- [Data to process]:
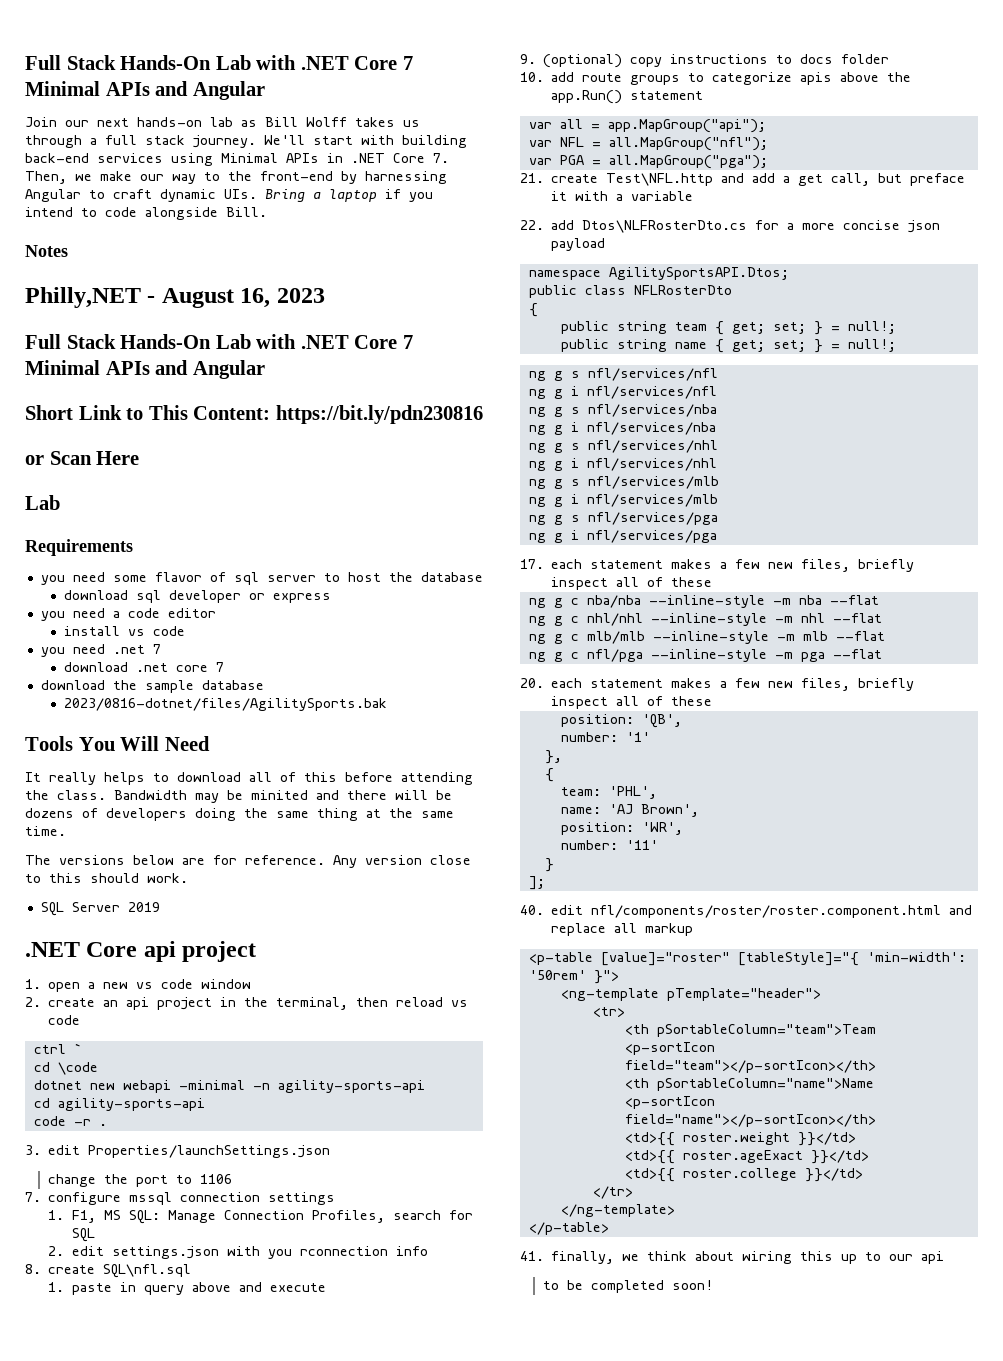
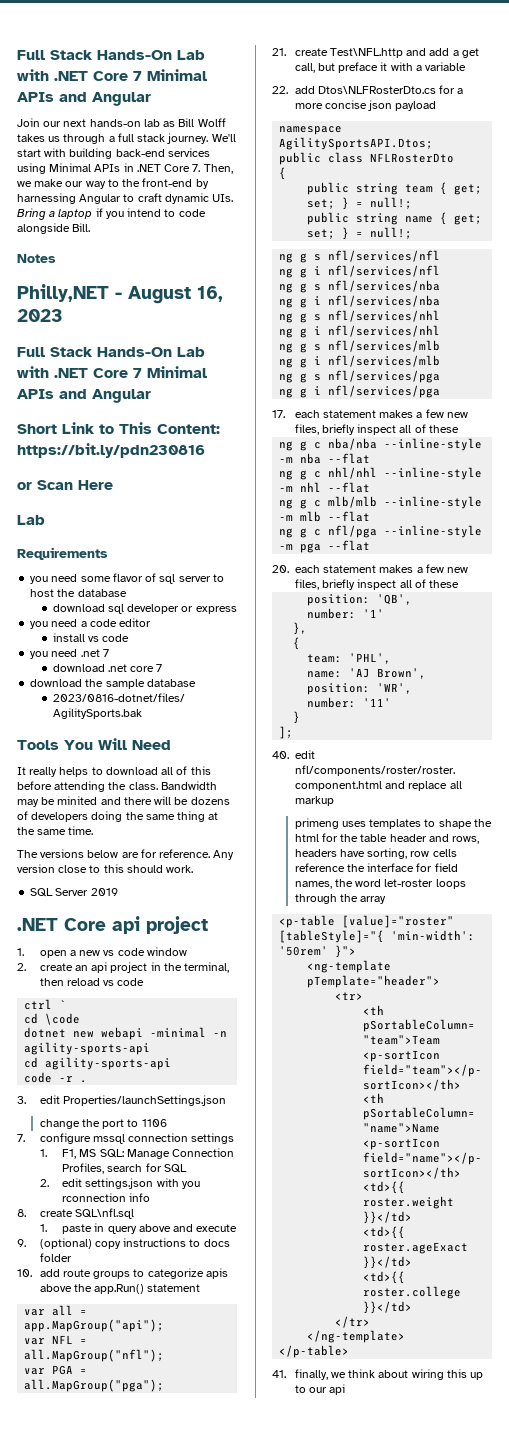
+ primeng uses templates to shape the html for the table header and rows, headers have sorting, row cells reference the interface for field names, the word let-roster loops through the array
- to be completed soon!

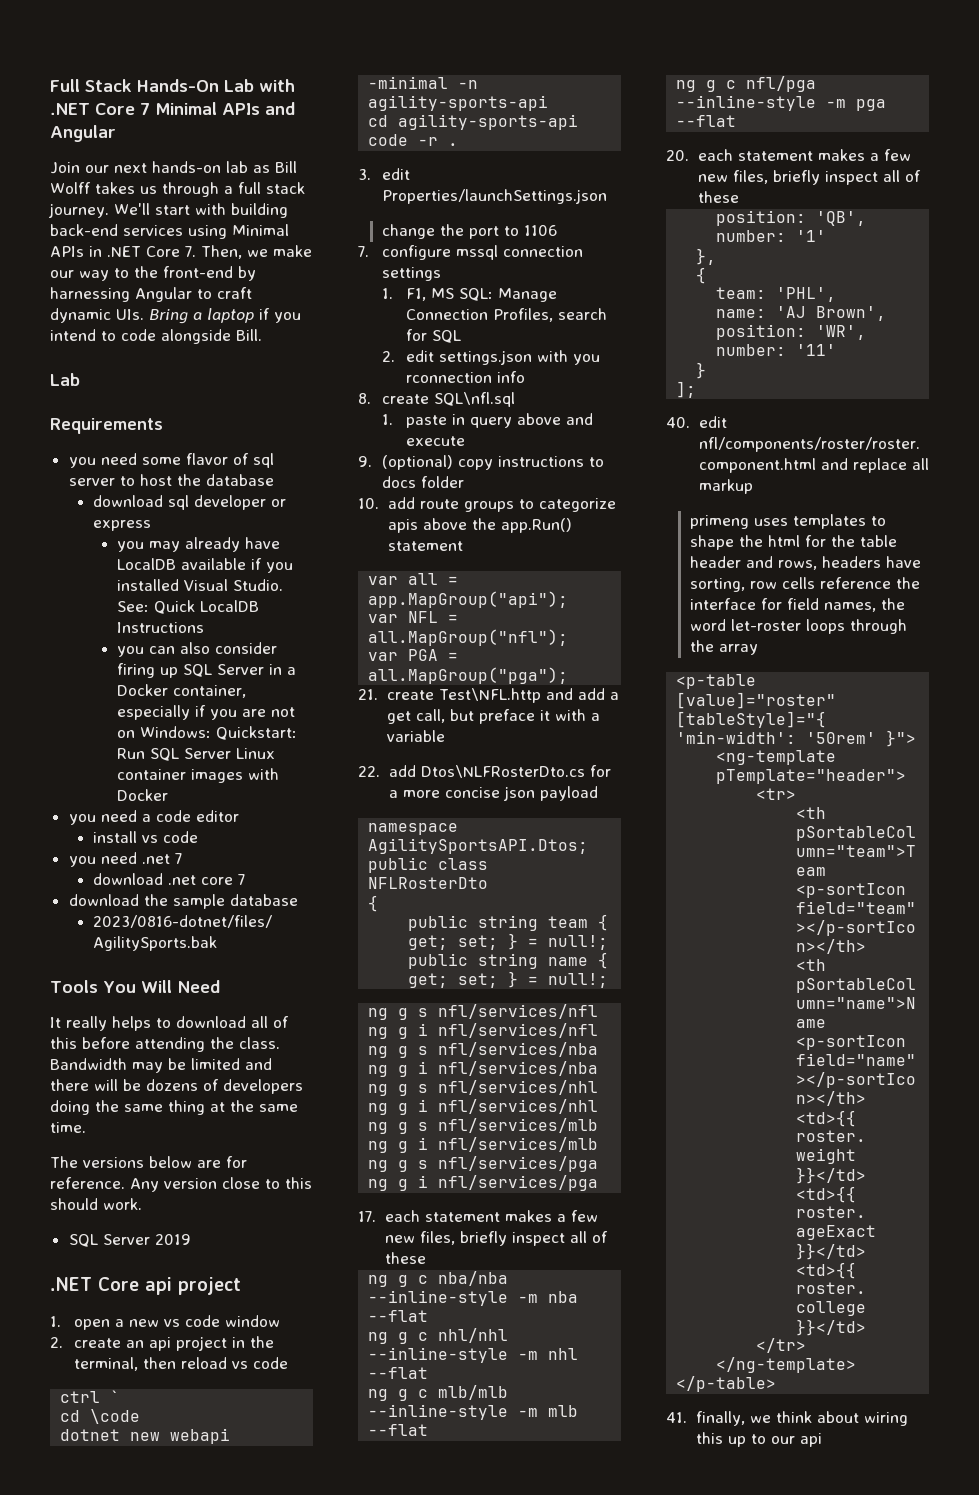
- Notes
- Philly,NET - August 16, 2023
- Full Stack Hands-On Lab with .NET Core 7 Minimal APIs and Angular
- Short Link to This Content: https://bit.ly/pdn230816
- or Scan Here
+ you may already have LocalDB available if you installed Visual Studio. See: Quick LocalDB Instructions
+ you can also consider firing up SQL Server in a Docker container, especially if you are not on Windows: Quickstart: Run SQL Server Linux container images with Docker
- Bandwidth may be minited and there will be dozens of developers doing the same thing at the same time.
+ Bandwidth may be limited and there will be dozens of developers doing the same thing at the same time.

- [Work required]: Write out, word for word, every line from the one containing "- Philly,NET - August 16, 2023" through the last line of the records above.

- [Reply to the exercise]:
- Philly,NET - August 16, 2023
- Full Stack Hands-On Lab with .NET Core 7 Minimal APIs and Angular
- Short Link to This Content: https://bit.ly/pdn230816
- or Scan Here
+ you may already have LocalDB available if you installed Visual Studio. See: Quick LocalDB Instructions
+ you can also consider firing up SQL Server in a Docker container, especially if you are not on Windows: Quickstart: Run SQL Server Linux container images with Docker
- Bandwidth may be minited and there will be dozens of developers doing the same thing at the same time.
+ Bandwidth may be limited and there will be dozens of developers doing the same thing at the same time.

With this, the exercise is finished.